Pendergast parecía molesto por no haber obtenido ningún resultado con los dos primeros nombres de la lista de Mary Ann Roblet; el primero llevaba mucho tiempo muerto, y el otro, aparte de no estar en su sano juicio, estaba entubado en el hospital. Ahora iban a por el tercero y último. Se trataba de Denison Phillips IV, el antiguo abogado de Longitude, que pasaba tranquilamente su jubilación en Bonvie Drive, en el club de campo Bayou Glades de Sulphur. Por su nombre y dirección, Hayward se lo imaginaba como un miembro de determinada aristocracia menor del Sur: pomposo, pagado de sí mismo, alcohólico, astuto y, sobre todo, poco dispuesto a ayudar.
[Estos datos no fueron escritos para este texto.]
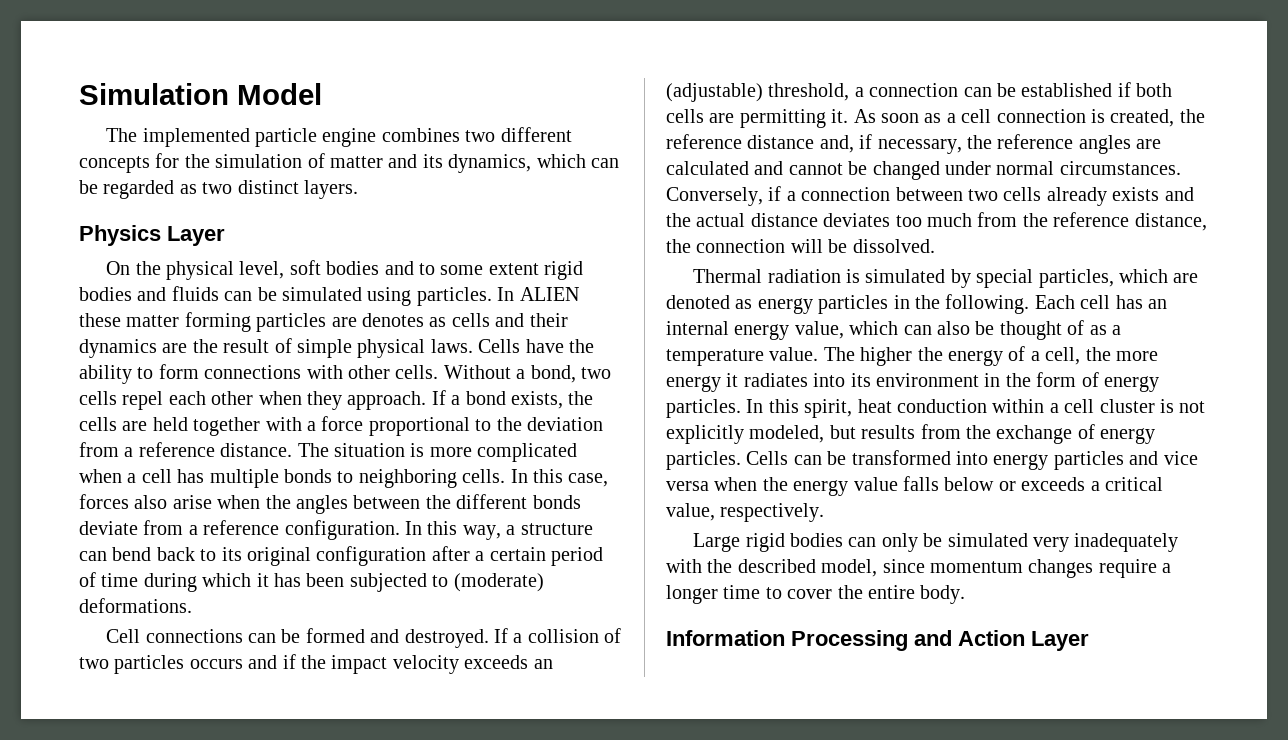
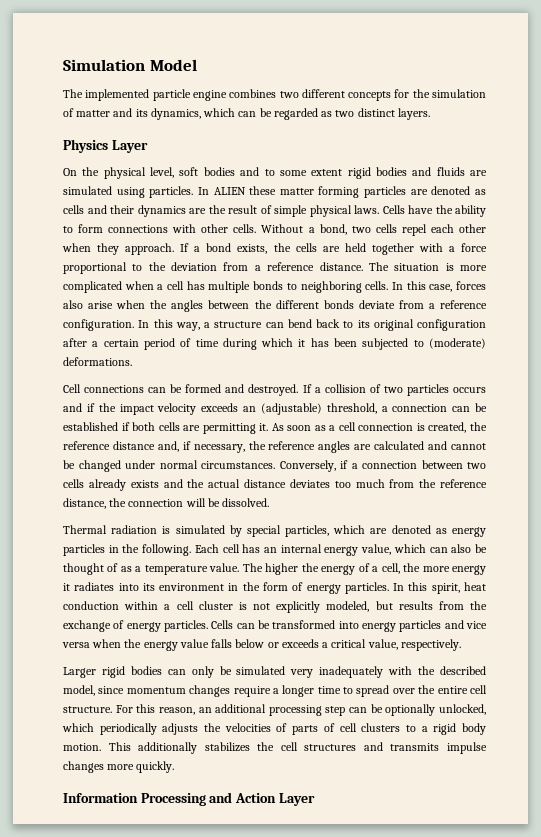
- On the physical level, soft bodies and to some extent rigid bodies and fluids can be simulated using particles.
+ On the physical level, soft bodies and to some extent rigid bodies and fluids are simulated using particles.
- In ALIEN these matter forming particles are denotes as cells and their dynamics are the result of simple physical laws.
+ In ALIEN these matter forming particles are denoted as cells and their dynamics are the result of simple physical laws.
- Large rigid bodies can only be simulated very inadequately with the described model, since momentum changes require a longer time to cover the entire body.
+ Larger rigid bodies can only be simulated very inadequately with the described model, since momentum changes require a longer time to spread over the entire cell structure. For this reason, an additional processing step can be optionally unlocked, which periodically adjusts the velocities of parts of cell clusters to a rigid body motion. This additionally stabilizes the cell structures and transmits impulse changes more quickly.

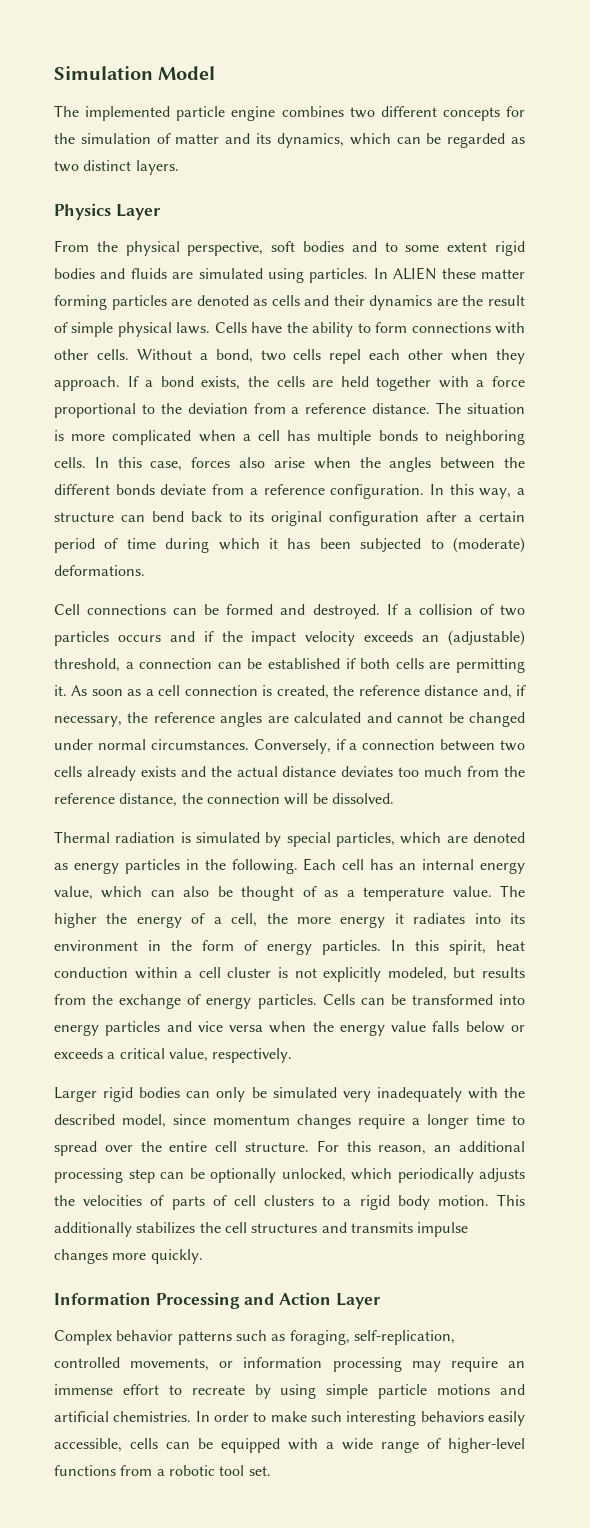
- On the physical level, soft bodies and to some extent rigid bodies and fluids are simulated using particles.
+ From the physical perspective, soft bodies and to some extent rigid bodies and fluids are simulated using particles.
+ Complex behavior patterns such as foraging, self-replication, controlled movements, or information processing may require an immense effort to recreate by using simple particle motions and artificial chemistries. In order to make such interesting behaviors easily accessible, cells can be equipped with a wide range of higher-level functions from a robotic tool set.

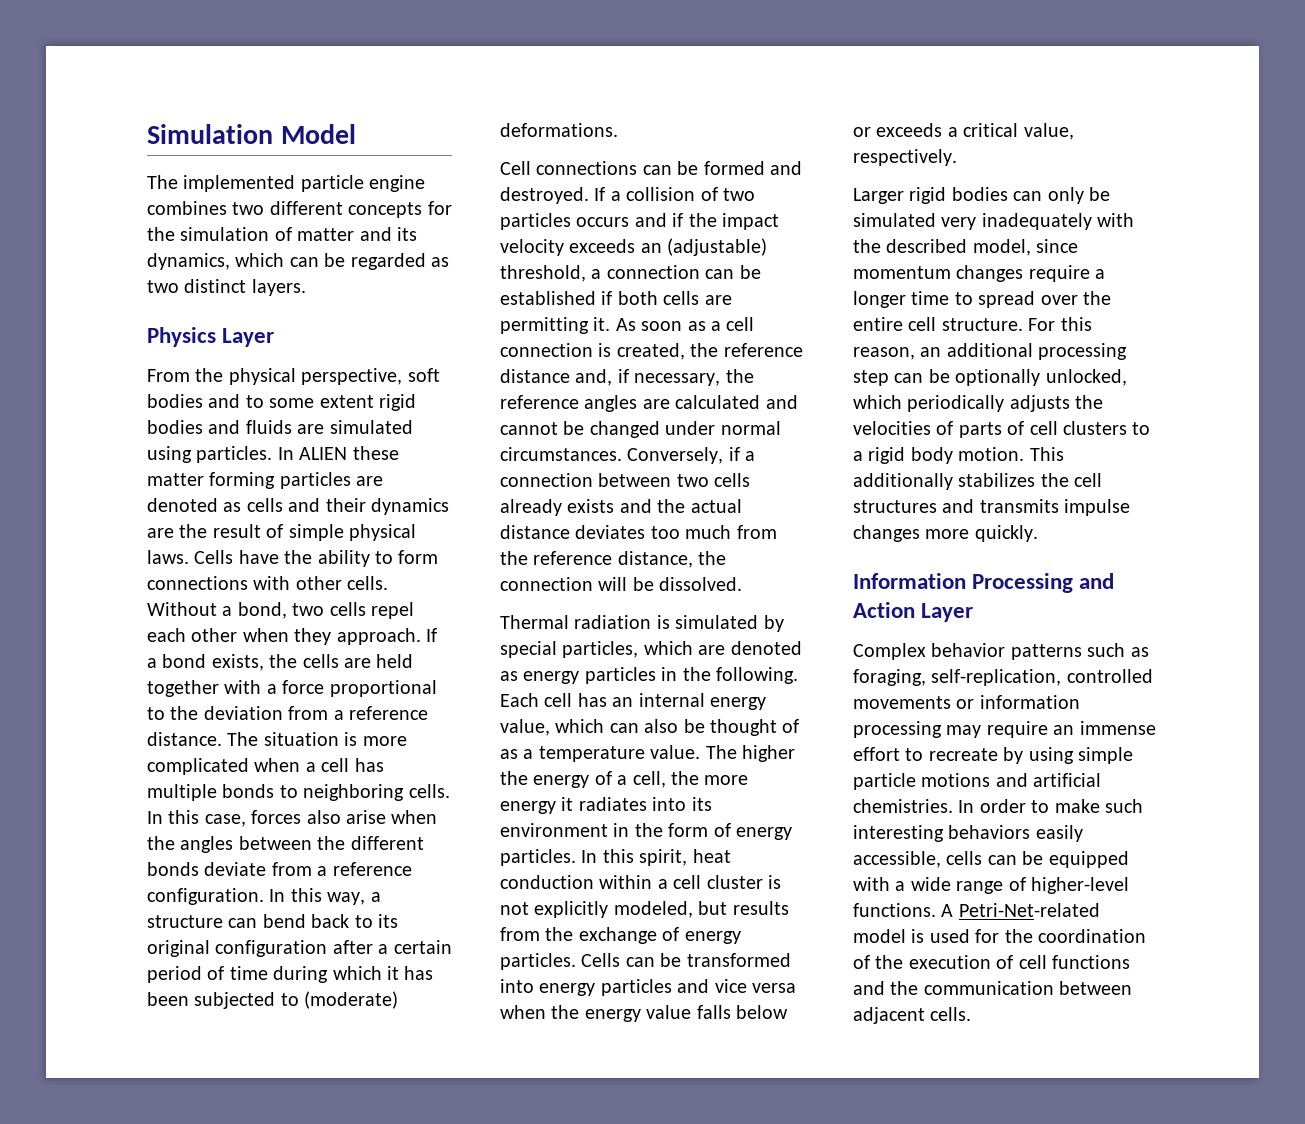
- Complex behavior patterns such as foraging, self-replication, controlled movements, or information processing may require an immense effort to recreate by using simple particle motions and artificial chemistries.
+ Complex behavior patterns such as foraging, self-replication, controlled movements or information processing may require an immense effort to recreate by using simple particle motions and artificial chemistries.
- In order to make such interesting behaviors easily accessible, cells can be equipped with a wide range of higher-level functions from a robotic tool set.
+ In order to make such interesting behaviors easily accessible, cells can be equipped with a wide range of higher-level functions. A Petri-Net-related model is used for the coordination of the execution of cell functions and the communication between adjacent cells.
Era una tipología que conocía demasiado bien desde sus tiempos en la Universidad de Luisiana.
Al ver el anuncio de la salida de Sulphur, redujo la velocidad y se metió en el carril indicado.
—Me alegro de haber consultado los antecedentes del señor Phillips —dijo Pendergast.
—Pero si no tenía.
—Cierto —fue la escueta respuesta—. Me refería a los de Denison Phillips V —¿Su hijo? ¿Lo dice por lo de la posesión de drogas?
—Es bastante grave: más de cinco gramos de cocaína, con la intención de vender. Al consultar la ficha, también he reparado en que es alumno de la Universidad de Luisiana; quiere estudiar derecho.
—Sí. Veremos si entra en la facultad de derecho con un historial así... No te dejan ingresar en el colegio de abogados si has cometido algún delito grave.
—Es de suponer —dijo Pendergast, arrastrando las palabras— que la familia tiene relaciones y confía en haber borrado los antecedentes para cuando Denison V cumpla los veintiún años. Yo, al menos, confío en que lo pretendan.
Hayward apartó la vista de la carretera el tiempo justo para mirar a Pendergast. Había pronunciado las últimas palabras con un brillo duro en los ojos. Imaginó sus intenciones: apretar las tuercas, amenazar con obstaculizar cualquier tentativa de borrar los antecedentes, y hasta amenazar con llamar a la prensa e imposibilitar por todos los medios que Denison Phillips V ingresase en el bufete de su padre... a menos que este último hablara, y lo hiciera con efusividad. Tuvo más ganas que nunca de que Vinnie estuviera con ella, en vez de recuperándose en el hospital de Caltrop. Soportar a Pendergast era agotador. Se preguntó por enésima vez cuál era la razón exacta de que Vinnie, un policía de la vieja escuela, como ella, tuviera en tan alta estima a Pendergast y su absoluta falta de ortodoxia. Respiró profundamente.
—Pendergast, me preguntaba si me haría un favor.
—Por supuesto, capitana.
—Deje que sea yo quien empiece esta entrevista.
Se sintió observada por el agente del FBI.
—Conozco bien a este tipo de gente —añadió—, y creo que sé cuál es la mejor manera de tratarla.
La respuesta de Pendergast fue precedida por un breve silencio, que a Hayward le pareció bastante gélido.